Activity =
Below is a listing. Set down exactly the lines from the one containing "Cocktail Essentials: 2.9" through the one containing "order date: 2018-09-24 -> 2018-09-29", both ends included, and leave out the rest.

Material supplied =
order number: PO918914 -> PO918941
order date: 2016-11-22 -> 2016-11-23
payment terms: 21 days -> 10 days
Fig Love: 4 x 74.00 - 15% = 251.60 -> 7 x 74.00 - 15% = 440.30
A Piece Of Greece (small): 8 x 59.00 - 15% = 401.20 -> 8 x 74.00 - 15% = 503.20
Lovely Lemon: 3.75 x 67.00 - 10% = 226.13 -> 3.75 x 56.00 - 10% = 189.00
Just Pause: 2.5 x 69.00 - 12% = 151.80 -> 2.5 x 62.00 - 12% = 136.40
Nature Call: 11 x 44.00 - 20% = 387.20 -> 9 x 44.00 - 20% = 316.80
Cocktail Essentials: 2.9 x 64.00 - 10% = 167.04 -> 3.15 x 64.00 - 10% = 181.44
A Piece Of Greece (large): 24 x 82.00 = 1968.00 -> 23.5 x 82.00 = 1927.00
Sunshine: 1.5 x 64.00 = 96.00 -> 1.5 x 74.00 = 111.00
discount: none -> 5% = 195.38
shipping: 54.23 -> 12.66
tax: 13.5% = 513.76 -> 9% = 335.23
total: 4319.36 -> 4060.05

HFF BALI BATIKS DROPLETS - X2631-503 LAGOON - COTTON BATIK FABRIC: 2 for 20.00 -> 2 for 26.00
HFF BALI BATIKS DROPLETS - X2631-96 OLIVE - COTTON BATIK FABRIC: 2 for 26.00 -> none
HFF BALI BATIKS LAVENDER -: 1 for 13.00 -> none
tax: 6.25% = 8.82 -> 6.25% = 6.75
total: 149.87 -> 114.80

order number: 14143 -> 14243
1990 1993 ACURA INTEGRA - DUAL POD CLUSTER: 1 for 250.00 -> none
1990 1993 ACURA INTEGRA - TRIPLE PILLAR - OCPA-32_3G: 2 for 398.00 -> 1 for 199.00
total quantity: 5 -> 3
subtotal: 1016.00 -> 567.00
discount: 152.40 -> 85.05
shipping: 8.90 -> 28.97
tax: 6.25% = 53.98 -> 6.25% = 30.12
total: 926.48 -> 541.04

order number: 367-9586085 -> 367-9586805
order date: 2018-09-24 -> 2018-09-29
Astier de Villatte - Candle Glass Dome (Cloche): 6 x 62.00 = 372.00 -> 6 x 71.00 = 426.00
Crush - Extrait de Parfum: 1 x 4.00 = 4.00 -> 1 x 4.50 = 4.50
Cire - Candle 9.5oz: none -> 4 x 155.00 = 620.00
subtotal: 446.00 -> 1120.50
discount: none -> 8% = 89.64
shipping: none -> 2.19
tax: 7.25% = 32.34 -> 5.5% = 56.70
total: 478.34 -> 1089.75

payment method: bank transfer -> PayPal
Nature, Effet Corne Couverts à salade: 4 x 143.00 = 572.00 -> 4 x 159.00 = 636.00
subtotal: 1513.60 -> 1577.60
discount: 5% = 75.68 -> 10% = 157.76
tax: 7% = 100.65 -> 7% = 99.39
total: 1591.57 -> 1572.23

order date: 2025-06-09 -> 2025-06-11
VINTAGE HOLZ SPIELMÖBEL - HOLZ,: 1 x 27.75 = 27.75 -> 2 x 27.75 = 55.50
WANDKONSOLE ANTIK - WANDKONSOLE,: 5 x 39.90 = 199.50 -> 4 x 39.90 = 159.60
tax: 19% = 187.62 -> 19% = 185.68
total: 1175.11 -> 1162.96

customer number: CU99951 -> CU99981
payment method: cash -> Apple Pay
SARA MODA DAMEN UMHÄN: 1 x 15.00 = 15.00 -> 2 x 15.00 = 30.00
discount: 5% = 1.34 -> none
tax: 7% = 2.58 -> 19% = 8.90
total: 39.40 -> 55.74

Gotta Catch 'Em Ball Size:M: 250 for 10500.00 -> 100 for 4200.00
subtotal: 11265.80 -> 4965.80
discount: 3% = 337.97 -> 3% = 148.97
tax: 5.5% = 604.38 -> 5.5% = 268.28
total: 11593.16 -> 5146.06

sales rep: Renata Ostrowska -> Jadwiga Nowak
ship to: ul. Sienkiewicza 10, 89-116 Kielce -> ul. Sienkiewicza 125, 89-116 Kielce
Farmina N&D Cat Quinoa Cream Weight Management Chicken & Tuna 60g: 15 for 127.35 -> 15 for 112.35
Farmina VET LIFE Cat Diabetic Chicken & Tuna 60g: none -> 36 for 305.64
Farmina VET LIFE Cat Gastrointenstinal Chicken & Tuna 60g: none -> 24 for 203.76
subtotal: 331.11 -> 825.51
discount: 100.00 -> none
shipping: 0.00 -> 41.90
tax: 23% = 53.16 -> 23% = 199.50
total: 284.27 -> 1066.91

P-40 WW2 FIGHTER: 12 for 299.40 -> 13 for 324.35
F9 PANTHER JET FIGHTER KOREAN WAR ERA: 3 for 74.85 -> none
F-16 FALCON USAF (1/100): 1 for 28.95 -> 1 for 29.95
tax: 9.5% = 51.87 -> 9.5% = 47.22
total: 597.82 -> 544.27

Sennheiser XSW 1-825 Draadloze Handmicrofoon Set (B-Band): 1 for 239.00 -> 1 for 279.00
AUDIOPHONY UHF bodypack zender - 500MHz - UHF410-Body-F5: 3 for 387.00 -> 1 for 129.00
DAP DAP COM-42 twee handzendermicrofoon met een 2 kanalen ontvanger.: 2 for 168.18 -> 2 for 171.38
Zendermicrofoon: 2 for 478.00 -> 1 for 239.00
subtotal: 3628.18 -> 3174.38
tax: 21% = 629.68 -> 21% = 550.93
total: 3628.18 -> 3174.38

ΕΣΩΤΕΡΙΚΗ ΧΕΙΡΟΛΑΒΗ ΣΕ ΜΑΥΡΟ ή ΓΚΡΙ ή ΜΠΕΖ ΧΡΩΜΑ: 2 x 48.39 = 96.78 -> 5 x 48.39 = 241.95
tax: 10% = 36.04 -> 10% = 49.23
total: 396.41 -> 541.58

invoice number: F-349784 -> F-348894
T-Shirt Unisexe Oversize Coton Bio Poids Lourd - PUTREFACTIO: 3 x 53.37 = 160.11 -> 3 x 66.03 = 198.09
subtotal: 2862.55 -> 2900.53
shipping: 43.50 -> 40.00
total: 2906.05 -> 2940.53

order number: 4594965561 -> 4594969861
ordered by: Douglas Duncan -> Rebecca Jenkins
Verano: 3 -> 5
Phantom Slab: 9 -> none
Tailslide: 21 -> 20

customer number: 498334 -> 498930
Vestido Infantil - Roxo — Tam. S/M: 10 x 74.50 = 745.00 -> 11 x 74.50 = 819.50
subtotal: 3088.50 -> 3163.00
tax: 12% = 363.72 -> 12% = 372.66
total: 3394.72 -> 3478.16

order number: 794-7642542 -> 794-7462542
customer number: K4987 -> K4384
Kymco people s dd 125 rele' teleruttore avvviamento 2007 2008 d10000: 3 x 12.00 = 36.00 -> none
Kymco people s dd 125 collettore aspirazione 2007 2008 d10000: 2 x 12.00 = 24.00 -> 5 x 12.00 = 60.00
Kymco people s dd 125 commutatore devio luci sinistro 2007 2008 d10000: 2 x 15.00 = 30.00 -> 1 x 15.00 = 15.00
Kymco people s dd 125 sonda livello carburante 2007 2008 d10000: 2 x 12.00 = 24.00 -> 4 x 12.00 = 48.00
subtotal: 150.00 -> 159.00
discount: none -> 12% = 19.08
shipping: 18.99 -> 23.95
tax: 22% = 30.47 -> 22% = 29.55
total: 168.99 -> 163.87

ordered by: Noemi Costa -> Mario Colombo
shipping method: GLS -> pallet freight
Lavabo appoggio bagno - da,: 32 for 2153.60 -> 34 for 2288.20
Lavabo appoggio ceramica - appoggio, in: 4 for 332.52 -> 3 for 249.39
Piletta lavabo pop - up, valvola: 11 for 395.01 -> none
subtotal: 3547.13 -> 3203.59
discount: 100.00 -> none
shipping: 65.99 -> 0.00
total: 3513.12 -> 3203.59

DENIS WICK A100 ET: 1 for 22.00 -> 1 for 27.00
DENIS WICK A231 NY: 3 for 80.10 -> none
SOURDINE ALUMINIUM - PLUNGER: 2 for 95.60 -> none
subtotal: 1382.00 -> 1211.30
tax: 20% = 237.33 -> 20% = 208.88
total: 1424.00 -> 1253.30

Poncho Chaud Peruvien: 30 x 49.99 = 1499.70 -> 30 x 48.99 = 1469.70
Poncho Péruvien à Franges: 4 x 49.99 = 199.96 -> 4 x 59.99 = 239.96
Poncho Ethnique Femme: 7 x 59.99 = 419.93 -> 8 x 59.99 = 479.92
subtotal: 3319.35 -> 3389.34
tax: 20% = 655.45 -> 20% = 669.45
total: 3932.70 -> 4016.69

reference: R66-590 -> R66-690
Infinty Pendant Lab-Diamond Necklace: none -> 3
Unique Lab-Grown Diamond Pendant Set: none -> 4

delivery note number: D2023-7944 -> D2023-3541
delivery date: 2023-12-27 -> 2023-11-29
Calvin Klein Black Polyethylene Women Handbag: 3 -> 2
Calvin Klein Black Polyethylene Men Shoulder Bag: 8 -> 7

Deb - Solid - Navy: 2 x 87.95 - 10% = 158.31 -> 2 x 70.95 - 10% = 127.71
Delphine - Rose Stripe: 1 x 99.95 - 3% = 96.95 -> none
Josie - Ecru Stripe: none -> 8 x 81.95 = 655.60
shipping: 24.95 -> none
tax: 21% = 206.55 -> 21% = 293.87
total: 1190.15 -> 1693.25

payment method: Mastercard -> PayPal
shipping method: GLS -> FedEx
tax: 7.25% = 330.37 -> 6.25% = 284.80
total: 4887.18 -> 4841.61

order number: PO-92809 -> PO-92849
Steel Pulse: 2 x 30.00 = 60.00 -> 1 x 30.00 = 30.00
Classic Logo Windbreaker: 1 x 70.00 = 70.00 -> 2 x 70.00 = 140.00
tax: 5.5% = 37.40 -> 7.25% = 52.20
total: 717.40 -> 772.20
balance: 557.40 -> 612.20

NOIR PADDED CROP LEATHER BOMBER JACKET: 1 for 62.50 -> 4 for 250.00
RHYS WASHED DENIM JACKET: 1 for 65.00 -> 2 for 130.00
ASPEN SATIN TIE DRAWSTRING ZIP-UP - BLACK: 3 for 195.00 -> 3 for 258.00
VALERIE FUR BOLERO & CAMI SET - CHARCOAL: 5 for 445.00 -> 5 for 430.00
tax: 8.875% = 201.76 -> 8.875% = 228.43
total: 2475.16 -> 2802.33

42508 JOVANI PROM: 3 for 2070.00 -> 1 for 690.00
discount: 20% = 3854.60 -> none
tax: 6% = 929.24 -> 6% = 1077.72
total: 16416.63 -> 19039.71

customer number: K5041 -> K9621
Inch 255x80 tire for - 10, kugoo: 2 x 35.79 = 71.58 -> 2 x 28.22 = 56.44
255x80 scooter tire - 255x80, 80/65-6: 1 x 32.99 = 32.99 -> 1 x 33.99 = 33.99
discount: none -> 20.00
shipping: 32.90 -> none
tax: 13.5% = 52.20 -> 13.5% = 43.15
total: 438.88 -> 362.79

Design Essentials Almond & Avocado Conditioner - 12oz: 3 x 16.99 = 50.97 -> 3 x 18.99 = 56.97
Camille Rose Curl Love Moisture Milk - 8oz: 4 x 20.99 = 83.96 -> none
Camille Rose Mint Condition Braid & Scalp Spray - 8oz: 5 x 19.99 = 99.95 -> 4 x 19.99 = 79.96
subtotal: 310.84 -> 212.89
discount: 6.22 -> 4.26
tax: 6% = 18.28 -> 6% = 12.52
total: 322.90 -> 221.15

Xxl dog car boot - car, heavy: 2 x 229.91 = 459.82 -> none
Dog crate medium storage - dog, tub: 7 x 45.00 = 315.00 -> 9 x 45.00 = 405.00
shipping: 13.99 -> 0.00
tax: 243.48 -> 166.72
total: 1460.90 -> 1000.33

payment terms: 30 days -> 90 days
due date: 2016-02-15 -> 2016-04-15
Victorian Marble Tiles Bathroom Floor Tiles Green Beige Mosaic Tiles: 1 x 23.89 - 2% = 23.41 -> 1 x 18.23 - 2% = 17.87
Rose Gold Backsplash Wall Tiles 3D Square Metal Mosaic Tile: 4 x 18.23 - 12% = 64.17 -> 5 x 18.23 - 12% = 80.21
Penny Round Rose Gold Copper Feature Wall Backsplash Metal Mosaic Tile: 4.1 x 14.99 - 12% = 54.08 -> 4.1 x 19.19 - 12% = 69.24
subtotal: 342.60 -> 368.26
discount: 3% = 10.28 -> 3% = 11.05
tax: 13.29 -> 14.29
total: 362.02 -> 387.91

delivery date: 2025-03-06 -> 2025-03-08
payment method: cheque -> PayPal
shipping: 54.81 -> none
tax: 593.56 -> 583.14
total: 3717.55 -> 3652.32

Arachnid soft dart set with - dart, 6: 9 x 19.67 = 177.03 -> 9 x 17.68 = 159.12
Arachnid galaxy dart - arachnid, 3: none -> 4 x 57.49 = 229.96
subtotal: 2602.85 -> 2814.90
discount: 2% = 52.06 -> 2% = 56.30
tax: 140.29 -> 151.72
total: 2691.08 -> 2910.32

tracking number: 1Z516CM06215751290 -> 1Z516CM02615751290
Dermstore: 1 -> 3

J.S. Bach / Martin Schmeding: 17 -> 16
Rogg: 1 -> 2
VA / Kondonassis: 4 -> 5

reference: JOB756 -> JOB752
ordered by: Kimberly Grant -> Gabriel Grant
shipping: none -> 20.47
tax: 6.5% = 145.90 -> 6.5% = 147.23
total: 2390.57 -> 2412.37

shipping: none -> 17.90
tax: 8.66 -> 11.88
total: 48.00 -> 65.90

Response to this exercise =
Cocktail Essentials: 2.9 x 64.00 - 10% = 167.04 -> 3.15 x 64.00 - 10% = 181.44
A Piece Of Greece (large): 24 x 82.00 = 1968.00 -> 23.5 x 82.00 = 1927.00
Sunshine: 1.5 x 64.00 = 96.00 -> 1.5 x 74.00 = 111.00
discount: none -> 5% = 195.38
shipping: 54.23 -> 12.66
tax: 13.5% = 513.76 -> 9% = 335.23
total: 4319.36 -> 4060.05

HFF BALI BATIKS DROPLETS - X2631-503 LAGOON - COTTON BATIK FABRIC: 2 for 20.00 -> 2 for 26.00
HFF BALI BATIKS DROPLETS - X2631-96 OLIVE - COTTON BATIK FABRIC: 2 for 26.00 -> none
HFF BALI BATIKS LAVENDER -: 1 for 13.00 -> none
tax: 6.25% = 8.82 -> 6.25% = 6.75
total: 149.87 -> 114.80

order number: 14143 -> 14243
1990 1993 ACURA INTEGRA - DUAL POD CLUSTER: 1 for 250.00 -> none
1990 1993 ACURA INTEGRA - TRIPLE PILLAR - OCPA-32_3G: 2 for 398.00 -> 1 for 199.00
total quantity: 5 -> 3
subtotal: 1016.00 -> 567.00
discount: 152.40 -> 85.05
shipping: 8.90 -> 28.97
tax: 6.25% = 53.98 -> 6.25% = 30.12
total: 926.48 -> 541.04

order number: 367-9586085 -> 367-9586805
order date: 2018-09-24 -> 2018-09-29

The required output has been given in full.